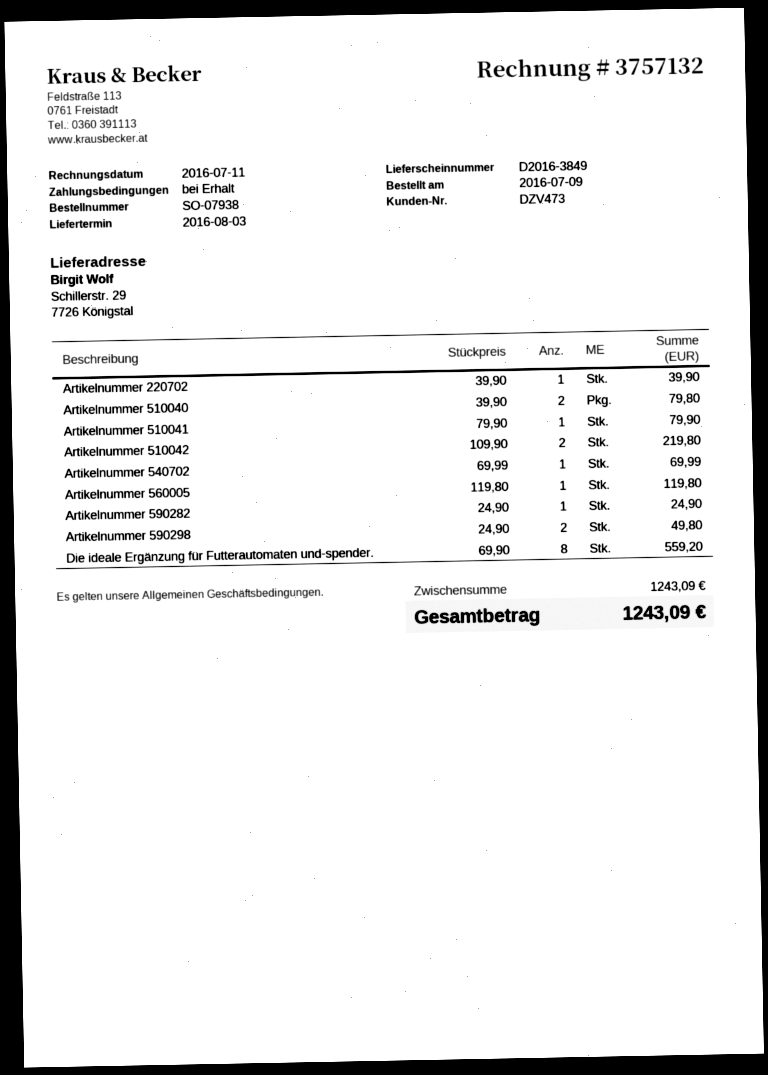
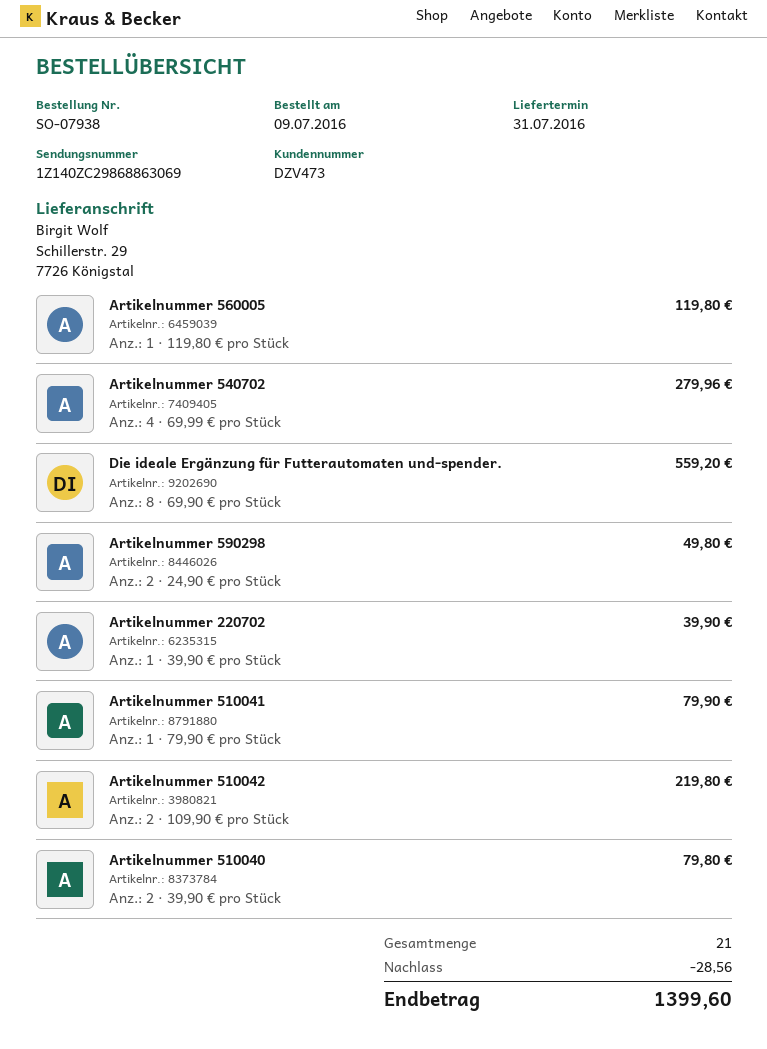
delivery date: 2016-08-03 -> 2016-07-31
Artikelnummer 540702: 1 x 69.99 = 69.99 -> 4 x 69.99 = 279.96
Artikelnummer 590282: 1 x 24.90 = 24.90 -> none
discount: none -> 28.56
total: 1243.09 -> 1399.60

------------------------

**Task to carry out**:
Print out the whole listing word for word. Leave the pictures out.

**Written answer**:
delivery date: 2016-08-03 -> 2016-07-31
Artikelnummer 540702: 1 x 69.99 = 69.99 -> 4 x 69.99 = 279.96
Artikelnummer 590282: 1 x 24.90 = 24.90 -> none
discount: none -> 28.56
total: 1243.09 -> 1399.60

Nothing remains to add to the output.